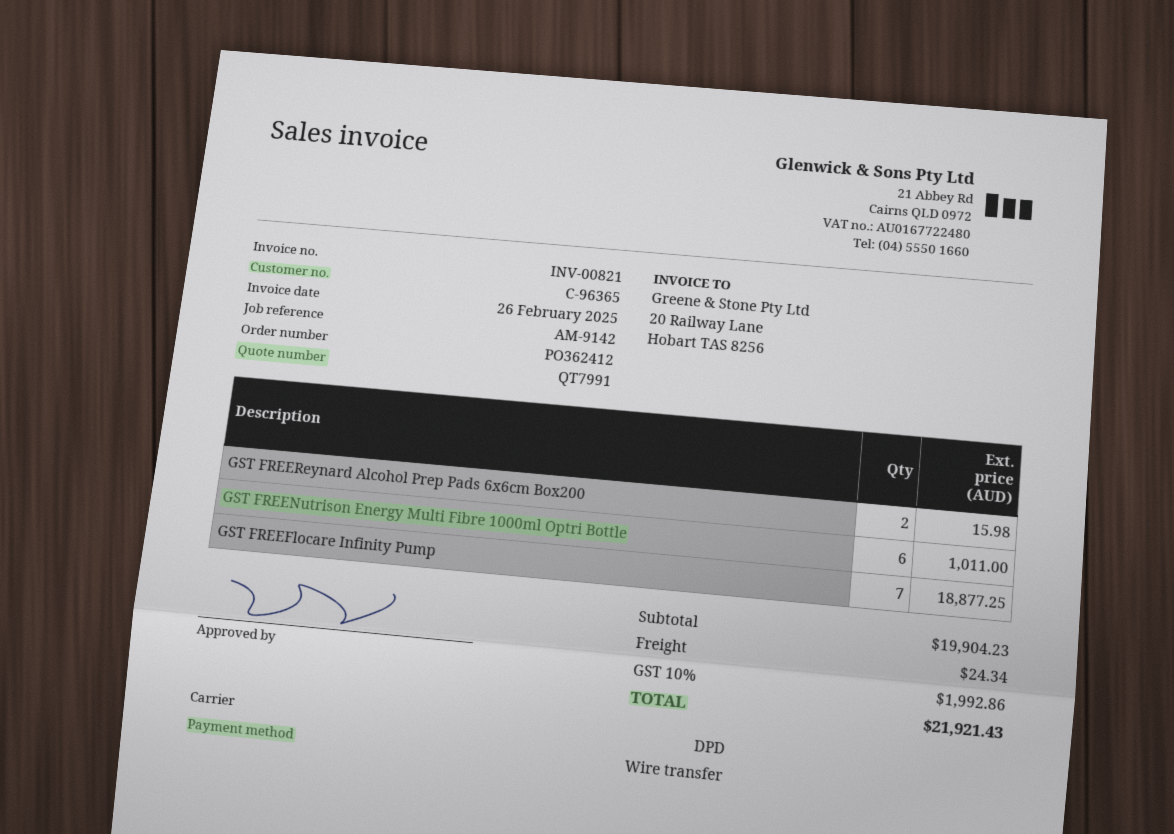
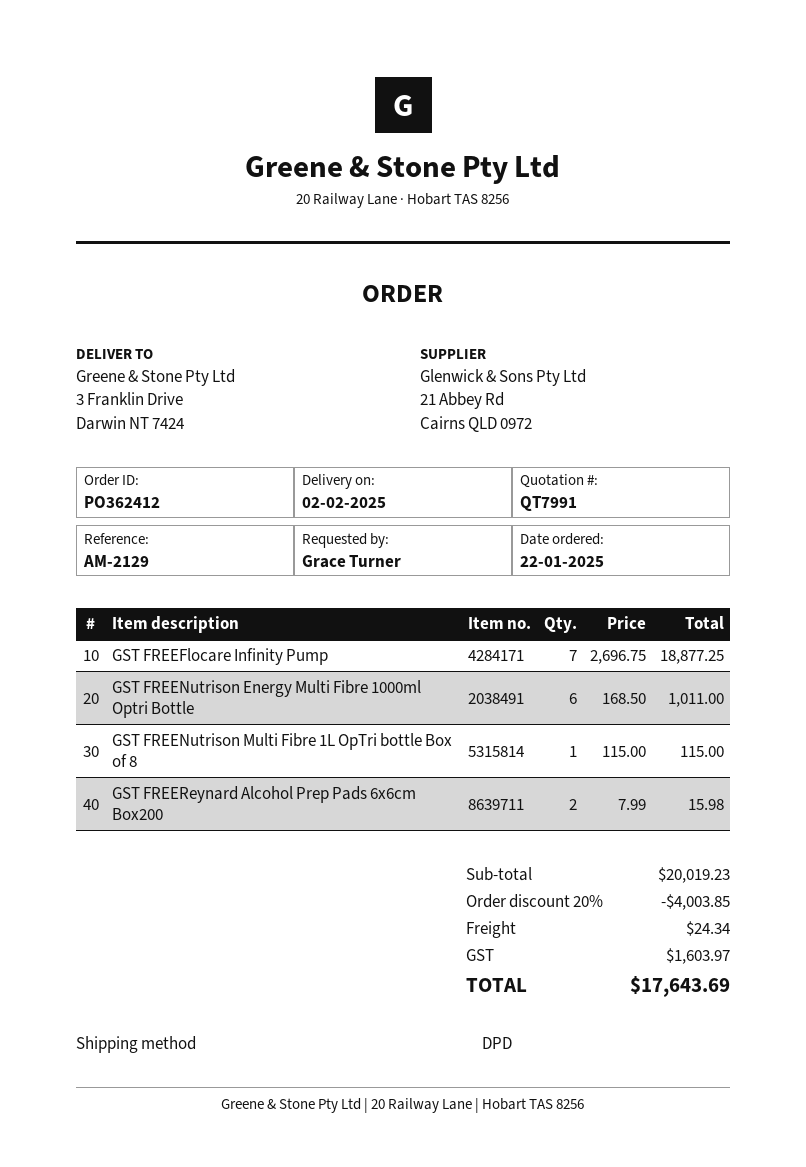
reference: AM-9142 -> AM-2129
GST FREENutrison Multi Fibre 1L OpTri bottle Box of 8: none -> 1 for 115.00
subtotal: 19904.23 -> 20019.23
discount: none -> 20% = 4003.85
tax: 1992.86 -> 1603.97
total: 21921.43 -> 17643.69

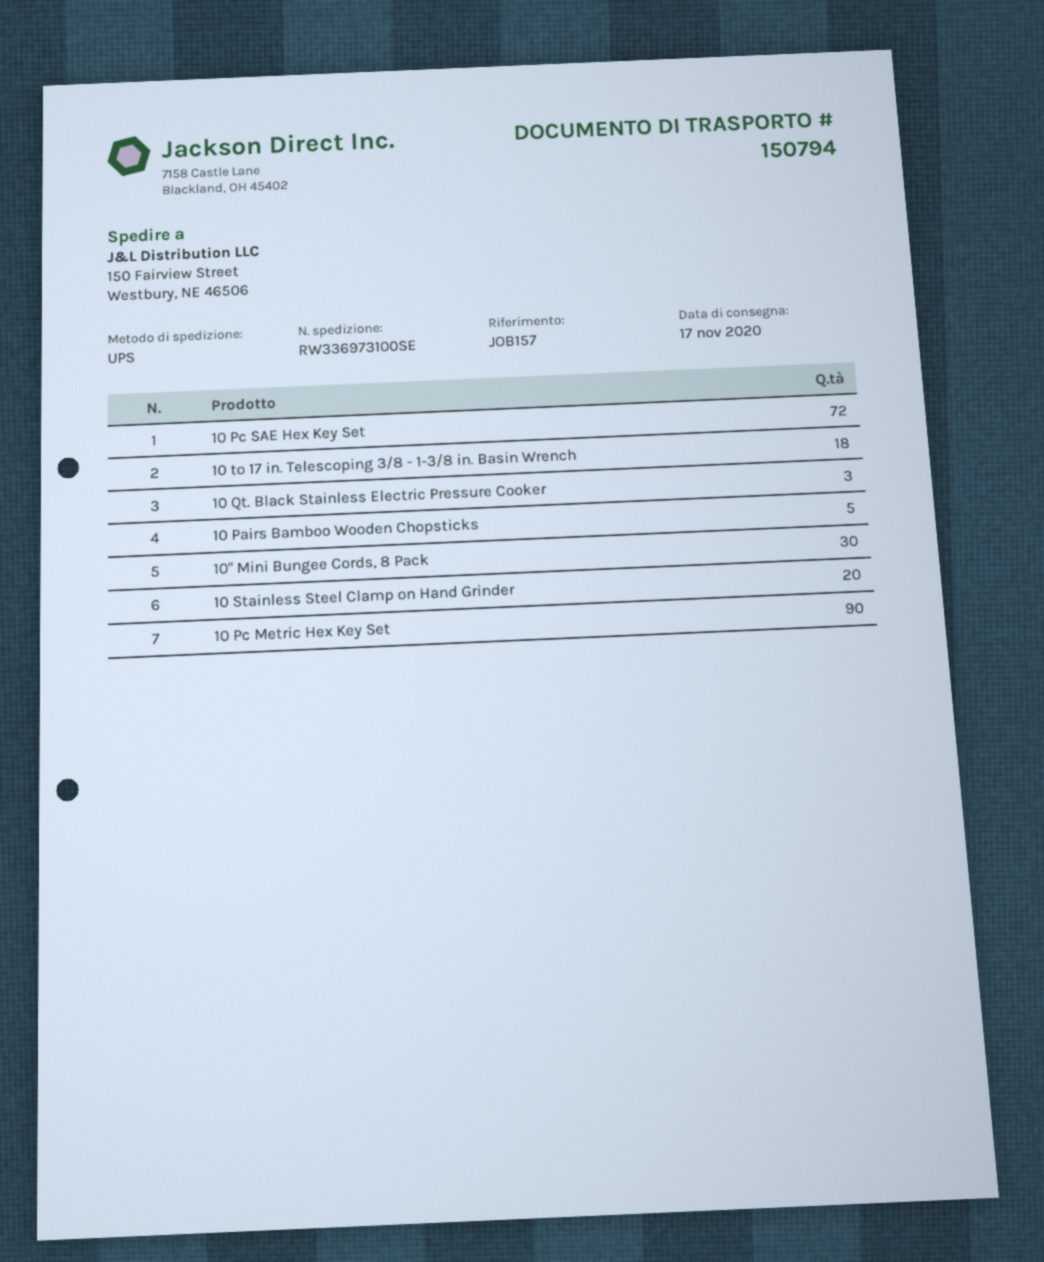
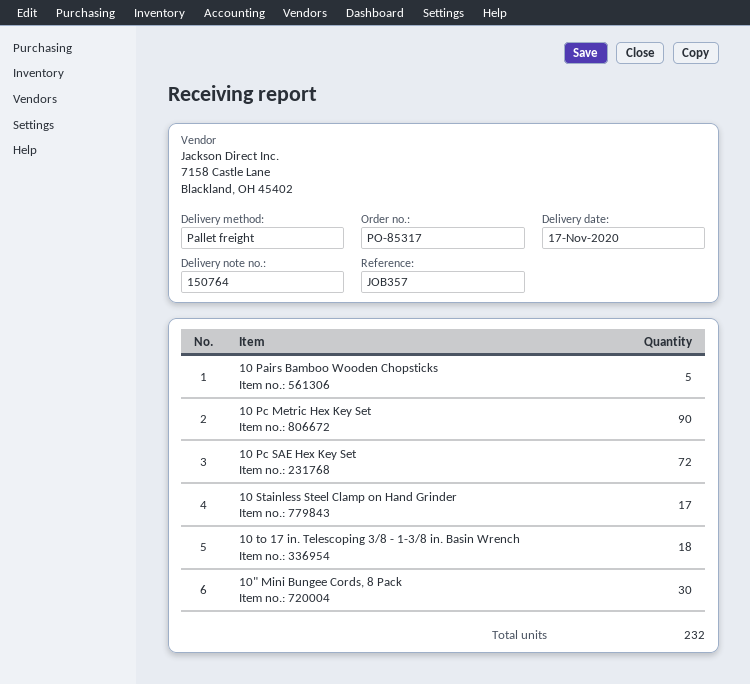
delivery note number: 150794 -> 150764
reference: JOB157 -> JOB357
shipping method: UPS -> pallet freight
10 Qt. Black Stainless Electric Pressure Cooker: 3 -> none
10 Stainless Steel Clamp on Hand Grinder: 20 -> 17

Exercise aim: An exact copy is needed of the lines running from the one with "tax: 1992.86 -> 1603.97" through the end of the data above, and of those lines only, without pictures.

Problem solution:
tax: 1992.86 -> 1603.97
total: 21921.43 -> 17643.69

delivery note number: 150794 -> 150764
reference: JOB157 -> JOB357
shipping method: UPS -> pallet freight
10 Qt. Black Stainless Electric Pressure Cooker: 3 -> none
10 Stainless Steel Clamp on Hand Grinder: 20 -> 17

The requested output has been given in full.